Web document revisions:

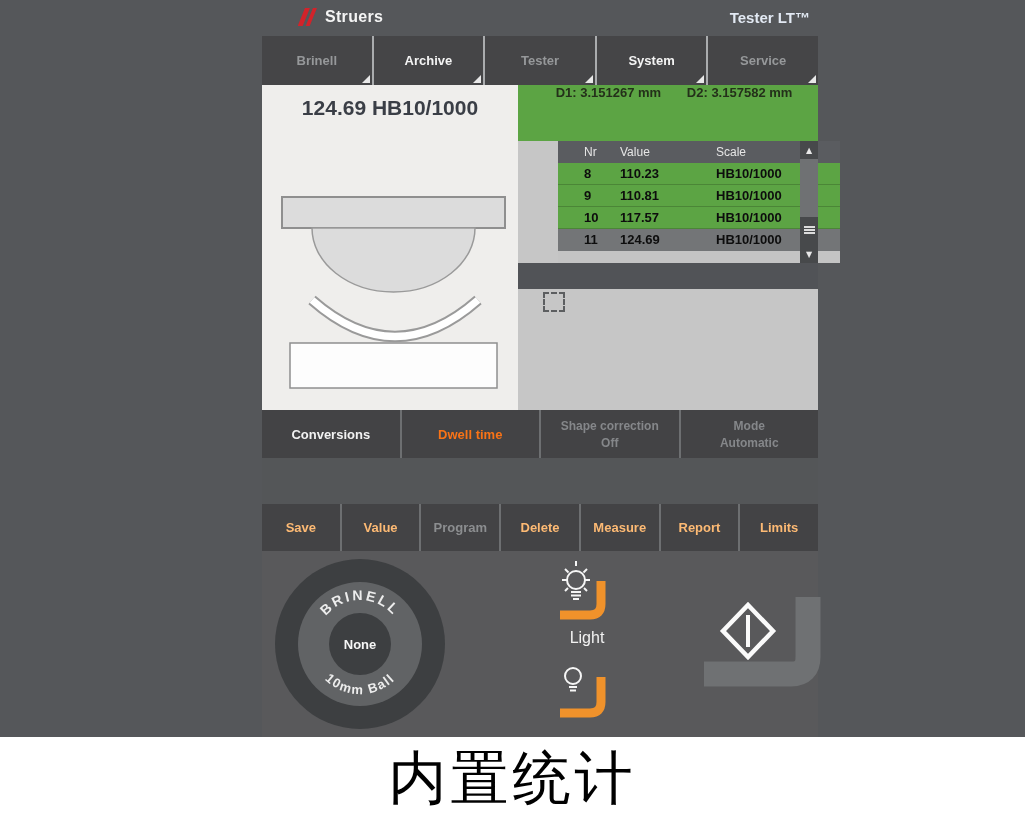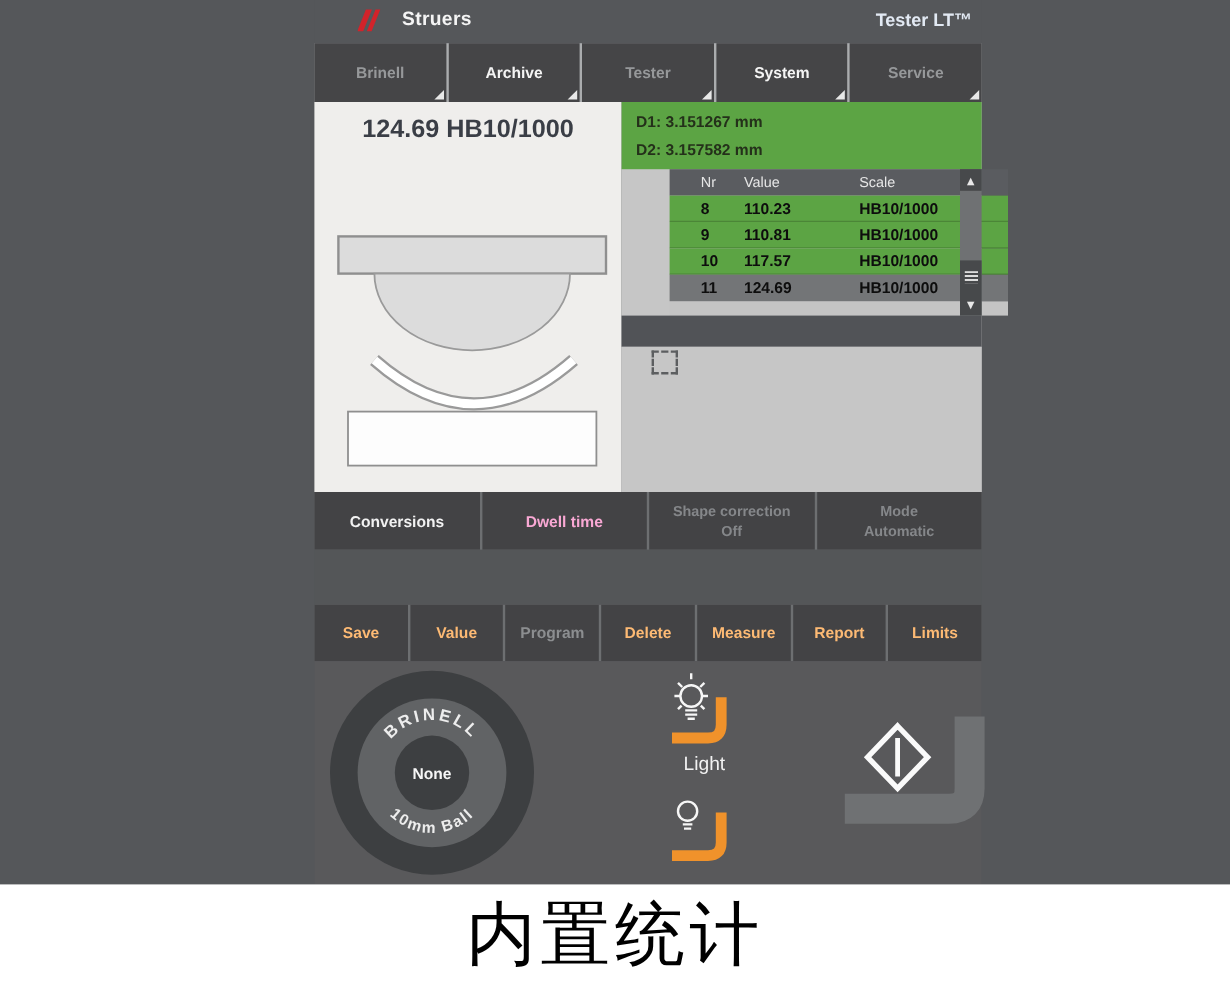--- a/index.html
+++ b/index.html
@@ -2,21 +2,21 @@
 <html><head>
 <meta charset="utf-8">
 <style>
   html,body{margin:0;padding:0;}
   .screen{position:relative;width:1025px;height:821px;background:#55575a;overflow:hidden;
           font-family:"Liberation Sans",sans-serif;}
   .app{position:absolute;left:262px;top:0;width:556px;height:737px;background:#545658;}
 
   
   .topbar{position:absolute;left:0;top:0;width:556px;height:36px;background:#55575a;}
-  .brand{position:absolute;left:36px;top:7px;display:flex;align-items:center;gap:17px;}
+  .brand{position:absolute;left:36px;top:7px;display:flex;align-items:center;gap:7px;}
   .brand span{color:#f4f4f4;font-size:16px;font-weight:bold;letter-spacing:.3px;}
   .product{position:absolute;right:8px;top:9px;color:#e2e9f3;font-size:15px;font-weight:bold;}
 
   
   .menubar{position:absolute;left:0;top:36px;width:556px;height:49px;background:#aaacae;
            display:flex;gap:2px;}
   .menu-btn{flex:1;background:#454547;position:relative;display:flex;align-items:center;
             justify-content:center;color:#f4f4f4;font-size:13px;font-weight:bold;cursor:pointer;}
   .menu-btn.dim{color:#96989a;}
   .menu-btn .corner{position:absolute;right:2px;bottom:2px;width:0;height:0;
@@ -24,21 +24,21 @@
 
   
   .content{position:absolute;left:0;top:85px;width:556px;height:325px;}
   .left-panel{position:absolute;left:0;top:0;width:256px;height:325px;background:#efeeec;}
   .reading{position:absolute;left:0;top:11px;width:100%;text-align:center;
            color:#3a3e46;font-size:21px;font-weight:bold;}
   .diagram{position:absolute;left:0;top:100px;}
 
   .right-panel{position:absolute;left:256px;top:0;width:300px;height:325px;background:#c6c6c6;}
   .d1d2{position:absolute;left:0;top:0;width:300px;height:56px;background:#5ca444;
-        display:flex;flex-direction:column;justify-content:space-evenly;padding-left:12px;
+        display:flex;flex-direction:row;justify-content:space-evenly;padding-left:12px;
         box-sizing:border-box;}
   .d1d2 div{color:#24301a;font-size:13px;font-weight:bold;}
 
   .table-wrap{position:absolute;left:0;top:56px;width:282px;padding-left:40px;}
   .thead{position:relative;height:22px;background:#5a5c60;}
   .thead span{position:absolute;top:4px;color:#e6e6e6;font-size:12px;}
   .trow{position:relative;height:22px;}
   .trow.green{background:#5ca444;border-bottom:1px solid rgba(0,0,0,.18);box-sizing:border-box;}
   .trow.selected{background:#737577;}
   .trow span{position:absolute;top:3px;color:#0d0d0d;font-size:13px;font-weight:bold;}
@@ -58,21 +58,21 @@
   .graypanel{position:absolute;left:0;top:204px;width:300px;height:121px;background:#c6c6c6;}
   .checkbox{position:absolute;left:25px;top:3px;width:18px;height:16px;
             border:2px dashed #5c5e60;background:transparent;cursor:pointer;}
 
   
   .row{position:absolute;left:0;width:556px;display:flex;gap:2px;}
   .controls{top:410px;height:48px;background:#6d6f71;}
   .ctl-btn{flex:1;background:#434345;display:flex;flex-direction:column;align-items:center;
            justify-content:center;gap:3px;cursor:pointer;}
   .ctl-btn .lbl{color:#f2f2f2;font-size:13px;font-weight:bold;}
-  .ctl-btn.soft .lbl{color:#f9a8d4;}
+  .ctl-btn.soft .lbl{color:#f97316;}
   .ctl-btn.off .lbl{color:#85878a;font-weight:bold;font-size:12px;}
   .ctl-btn .sub{color:#85878a;font-size:12px;font-weight:bold;}
 
   .actions{top:504px;height:47px;background:#6d6f71;}
   .act-btn{flex:1;background:#434345;display:flex;align-items:center;justify-content:center;
            color:#fdba74;font-size:13px;font-weight:bold;cursor:pointer;}
   .act-btn.off{color:#8c8e90;}
 
   
   .bottom{position:absolute;left:0;top:551px;width:556px;height:186px;background:#59595b;}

AIM OF THE TASK: Wherever the word "right" appears in a line of the data above, copy that line.

SOLVED PROBLEM:
   .product{position:absolute;right:8px;top:9px;color:#e2e9f3;font-size:15px;font-weight:bold;}
   .menu-btn .corner{position:absolute;right:2px;bottom:2px;width:0;height:0;
   .right-panel{position:absolute;left:256px;top:0;width:300px;height:325px;background:#c6c6c6;}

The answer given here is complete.